Diberdayakan oleh Blogger.

25 Desember 2012

Cintailah (Episode 2)


Tiga hari berlalu sejak kejadian yang menyayat hati itu. Kesedihan masih bersemayam di hati Ahmad dan Doni. Dua anak ini tiba-tiba harus menjadi yatim piatu. Jiwa mereka tidak kuat menahan penderitaan ini. Batin mereka juga begitu sakit. Apalagi Ahmad yang masih duduk di bangku SD dan masih butuh banyak kasih sayang.

Matahari mulai berjalan ke arah barat. Ia berada di arah 30 berajat dari ufuk timur sekarang. Sinarnya tidak terlalu panas karena terhalang oleh sebagian kecil awan hitam. Angin bertiup tidak menentu. terkadang kencang terkadang begitu lambat. Daun-daun berserakan kemana-mana tersapu oleh angin.

Seorang anak kecil keluar dari rumahnya. Ia berjalan dengan lemas menuju teras.

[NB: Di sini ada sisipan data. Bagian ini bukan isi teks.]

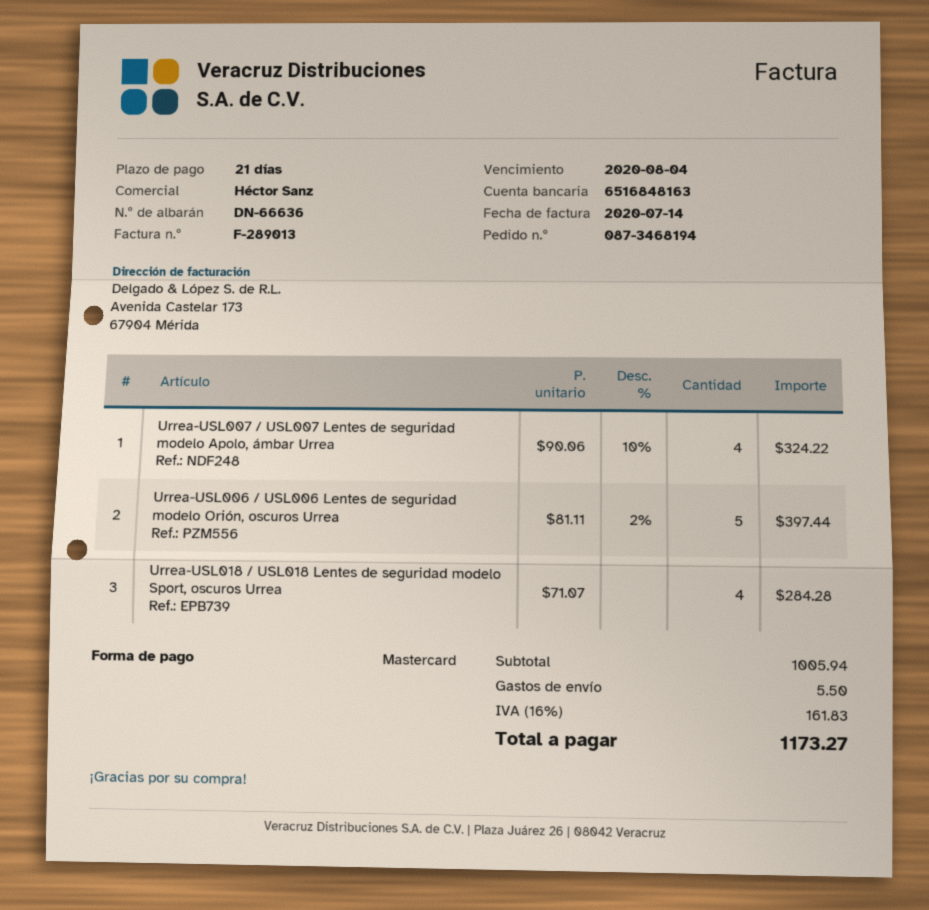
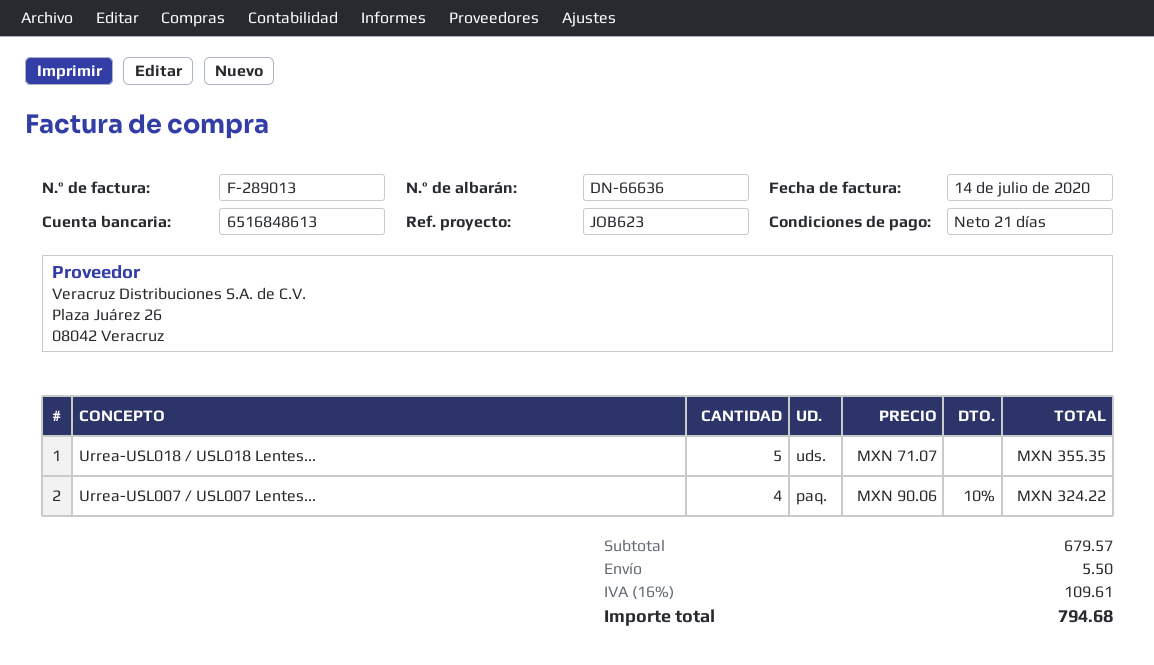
bank account: 6516848163 -> 6516848613
Urrea-USL006 / USL006 Lentes de seguridad modelo Orión, oscuros Urrea: 5 x 81.11 - 2% = 397.44 -> none
Urrea-USL018 / USL018 Lentes de seguridad modelo Sport, oscuros Urrea: 4 x 71.07 = 284.28 -> 5 x 71.07 = 355.35
subtotal: 1005.94 -> 679.57
tax: 16% = 161.83 -> 16% = 109.61
total: 1173.27 -> 794.68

Dan duduk di kursi panjang yang ada disana. Di tangannya tergenggam sebuah foto yang ia tempelkan begitu rapat di dada.

Ia pandangi foto itu dengan mata nanar. Kaca-kaca air mulai berkumpur di pelupuk mata. Dan sekejap kemudian kaca-kaca itu pecah dan menjadi aliran air yang begitu suci.


“Ayah, ibu? kenapa kalian meninggalkan Ahmad sendiri?” katanya seorang diri.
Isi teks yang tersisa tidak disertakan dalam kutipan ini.